We'll assume that in all of the code examples below, we're in the same directory (which has a copy of phosphor.jar), and that the JRE is located here: /Library/Java/JavaVirtualMachines/jdk1.7.0_45.jdk/Contents/Home/jre (modify this path in the commands below to match your environment).

Then, to instrument the JRE we'll run: java -jar phosphor.jar /Library/Java/JavaVirtualMachines/jdk1.7.0_45.jdk/Contents/Home/jre jre-inst

After you do this, make sure to chmod +x the binaries in the new folder, e.g. chmod +x jre-inst/bin/*

The next step is to instrument the code which you would like to track. We'll start off by instrumenting the demo suite provided under the PhosphorTests project. This suite includes a slightly modified version of DroidBench, a test suite that simulates application data leaks. We'll instrument the phosphortests.jar file: java -jar phosphor.jar phosphortests.jar inst

This will create the folder inst, and place in it the instrumented version of the demo suite jar.

We can now run the instrumented demo suite using our instrumented JRE, as such: JAVA_HOME=jre-inst/ $JAVA_HOME/bin/java -Xbootclasspath/a:phosphor.jar -cp inst/phosphortests.jar -ea phosphor.test.DroidBenchTest The result should be a list of test cases, with assertion errors for each "testImplicitFlow" test case.

Interacting with Phosphor

Phosphor exposes a simple API to allow to marking data with tags, and to retrieve those tags. Key functionality is implemented in two different classes, one for interacting with integer taint tags (edu.columbia.cs.psl.phosphor.runtime.Tainter), and one for interacting with object tags (used for the multi-taint mode: (edu.columbia.cs.psl.phosphor.runtime.MultiTainter)). To get or set the taint tag of a primitive type, developers call the taintedX or getTaint(X) method (replacing X with each of the primitive types, e.g. taintedByte, etc.). Ignore the methods ending with the suffix $$PHOSPHOR, they are used internally. To get or set the taint tag of an object, developers first cast that object to the interface TaintedWithIntTag or TaintedWithObjTag (Phosphor changes all classes to implement this interface), and use the get and set methods.

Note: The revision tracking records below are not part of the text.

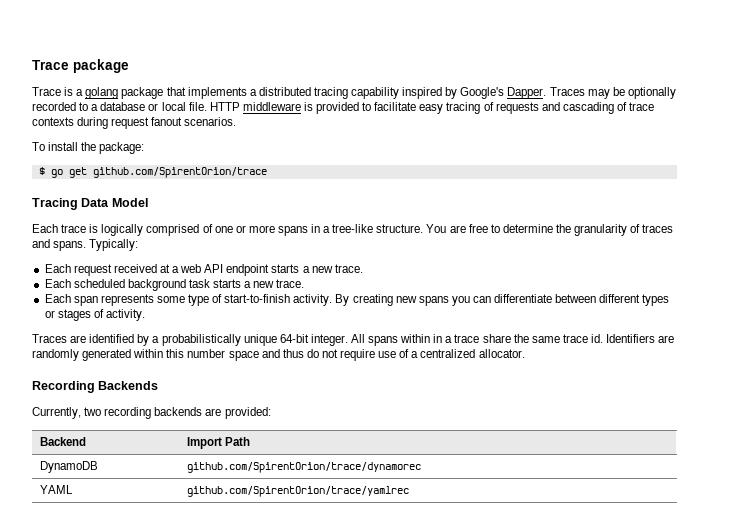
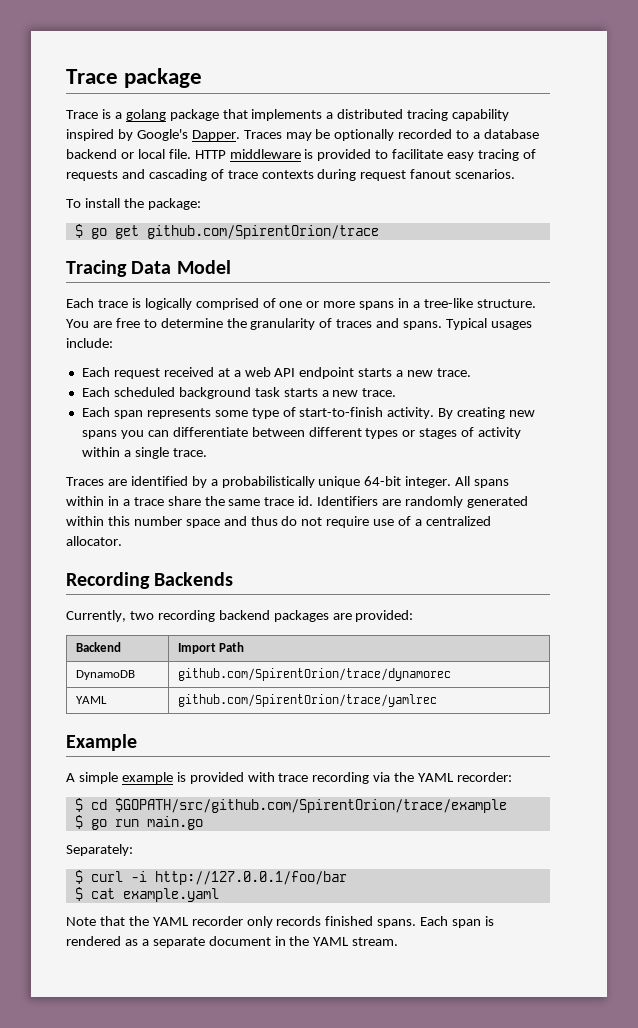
(146, 106) none -> [66,149,117,159] backend
[89,239,139,251] Typically: -> [446,318,532,330] [66,338,113,348] Typical usages include:
[105,309,145,321] activity. -> [478,427,522,439] [81,447,207,459] activity within a single trace.
[154,407,203,416] backends -> [218,610,329,622] backend packages
(409, 491) none -> [66,734,137,751] [66,772,513,784] [74,798,507,813] [74,815,203,830] [66,844,133,856] [74,870,347,885] [74,887,219,902] [66,916,495,928] [66,936,399,948] // Example // A simple example is provided with trace recording via the YAML recorder: // $ cd $GOPATH/src/github.com/SpirentOrion/trace/example // $ go run main.go // Separately: // $ curl -i http://127.0.0.1/foo/bar // $ cat example.yaml // Note that the YAML recorder only records finished spans. Each span is rendered as a separate document in the YAML stream.

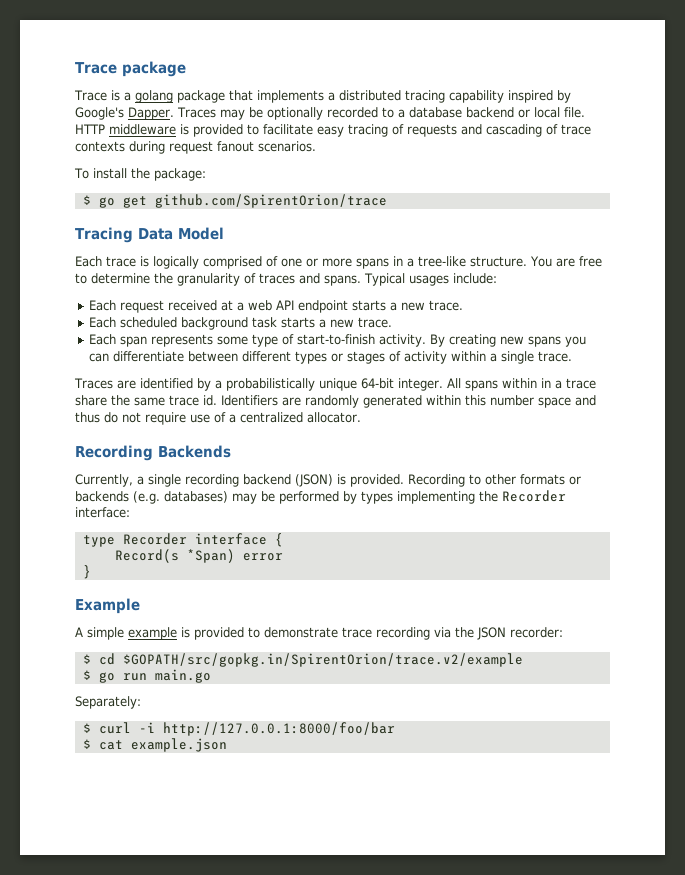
[129,610,414,622] [75,642,121,652] [177,642,245,654] [75,670,135,680] [177,668,451,681] [75,696,107,704] [177,694,437,707] two recording backend packages are provided: // Backend | Import Path // DynamoDB | github.com/SpirentOrion/trace/dynamorec // YAML | github.com/SpirentOrion/trace/yamlrec -> [137,474,581,487] [75,490,566,504] [75,507,130,518] [82,533,283,547] [114,549,283,563] [82,565,91,579] a single recording backend (JSON) is provided. Recording to other formats or backends (e.g. databases) may be performed by types implementing the Recorder interface: // type Recorder interface { // Record(s *Span) error // }
[247,772,275,782] with -> [248,627,338,638] to demonstrate
[418,773,455,782] YAML -> [477,627,506,640] JSON
[114,798,507,813] $GOPATH/src/github.com/SpirentOrion/trace/example -> [122,653,523,667] $GOPATH/src/gopkg.in/SpirentOrion/trace.v2/example
[154,871,347,885] http://127.0.0.1/foo/bar -> [162,722,395,736] http://127.0.0.1:8000/foo/bar
[122,888,219,902] [66,916,495,928] [66,936,399,948] example.yaml // Note that the YAML recorder only records finished spans. Each span is rendered as a separate document in the YAML stream. -> [130,738,227,752] example.json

In the case of integer tags, developers can determine if a variable is derived from a particular tainted source by checking the bit mask of that variable's tag (since tags are combined by bitwise OR'ing them). In the case of multi-tainting, developers can determine if a variable is derived from a particular tainted source by examining the dependencies of that variable's tag.

Building

Phosphor is a maven project. You can generate the jar with a simple mvn package.

Support for Android

We have preliminary results that show that we can apply Phosphor to Android devices running the Dalvik VM, by instrumenting all Android libraries prior to dex'ing them, then dex'ing them, and deploying to the device. Note that we have only evaluated this process with several small benchmarks, and the process for using Phosphor on the Dalvik VM is far from streamlined. It is not suggested that the faint of heart try this.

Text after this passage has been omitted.